Exercise instructions —
Please give back every entry in full, word for word, but none of the pictures.

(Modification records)
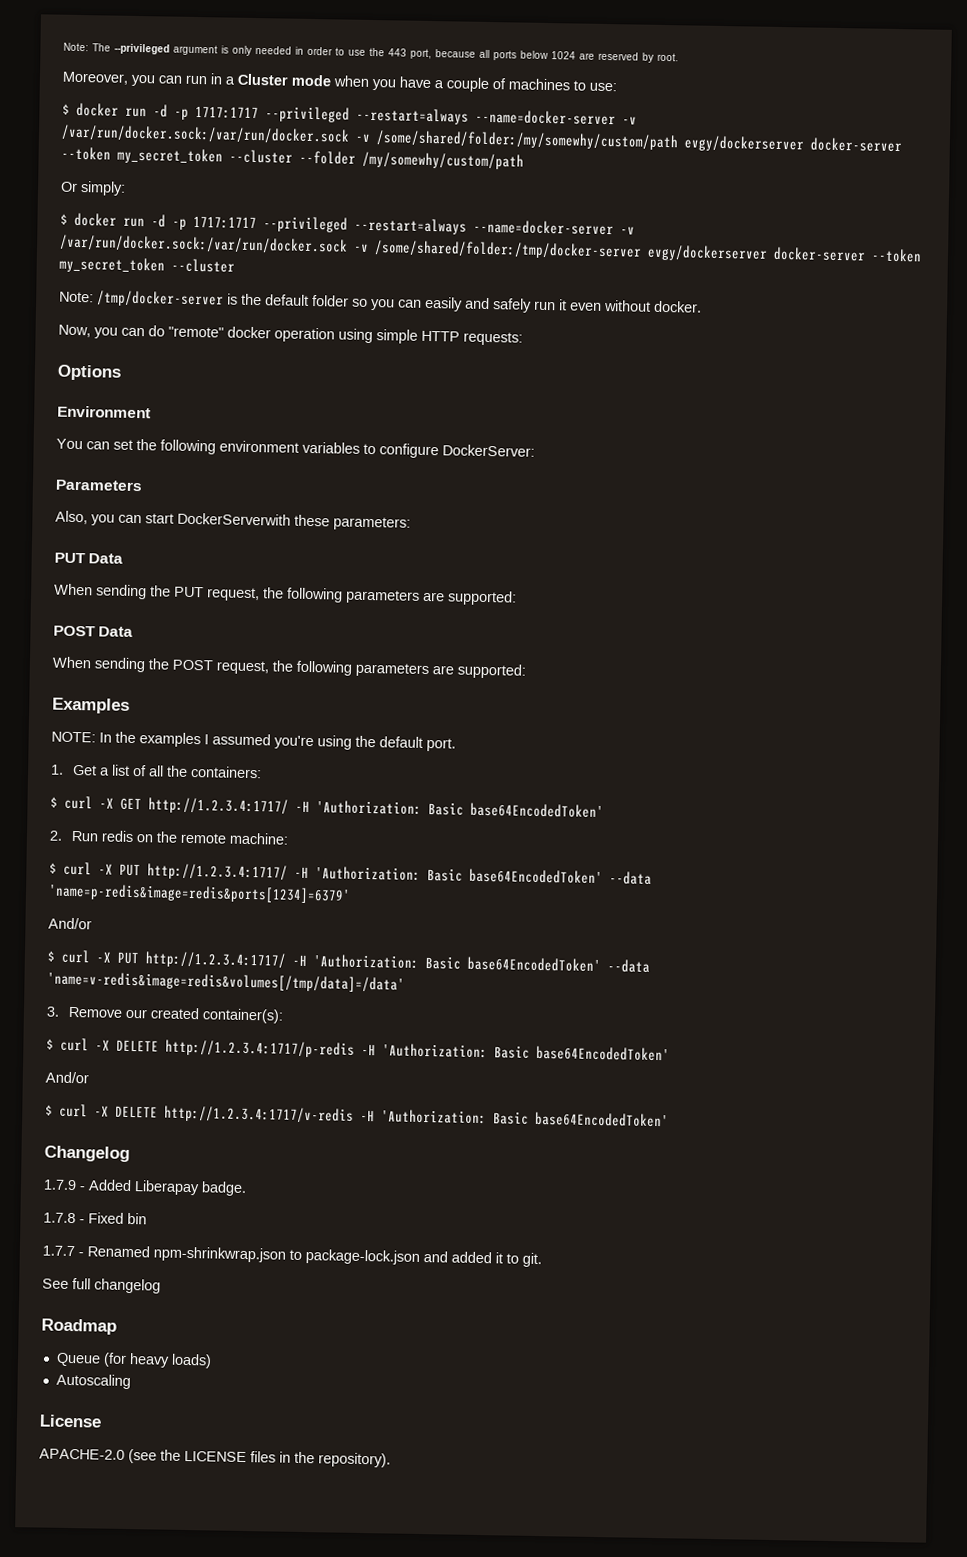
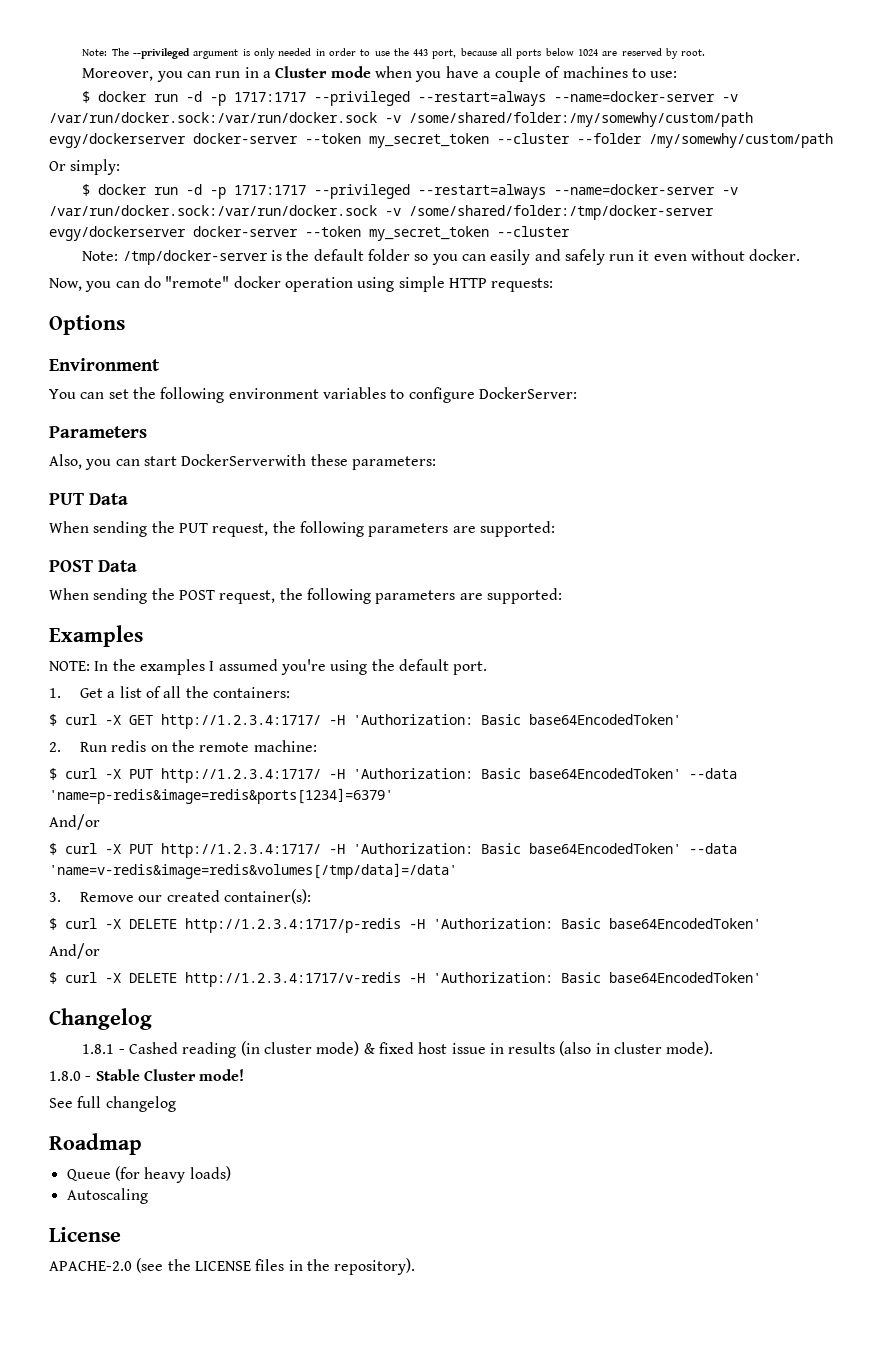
- 1.7.9 - Added Liberapay badge.
- 1.7.8 - Fixed bin
- 1.7.7 - Renamed npm-shrinkwrap.json to package-lock.json and added it to git.
+ 1.8.1 - Cashed reading (in cluster mode) & fixed host issue in results (also in cluster mode).
+ 1.8.0 - Stable Cluster mode!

Expected answer —
- 1.7.9 - Added Liberapay badge.
- 1.7.8 - Fixed bin
- 1.7.7 - Renamed npm-shrinkwrap.json to package-lock.json and added it to git.
+ 1.8.1 - Cashed reading (in cluster mode) & fixed host issue in results (also in cluster mode).
+ 1.8.0 - Stable Cluster mode!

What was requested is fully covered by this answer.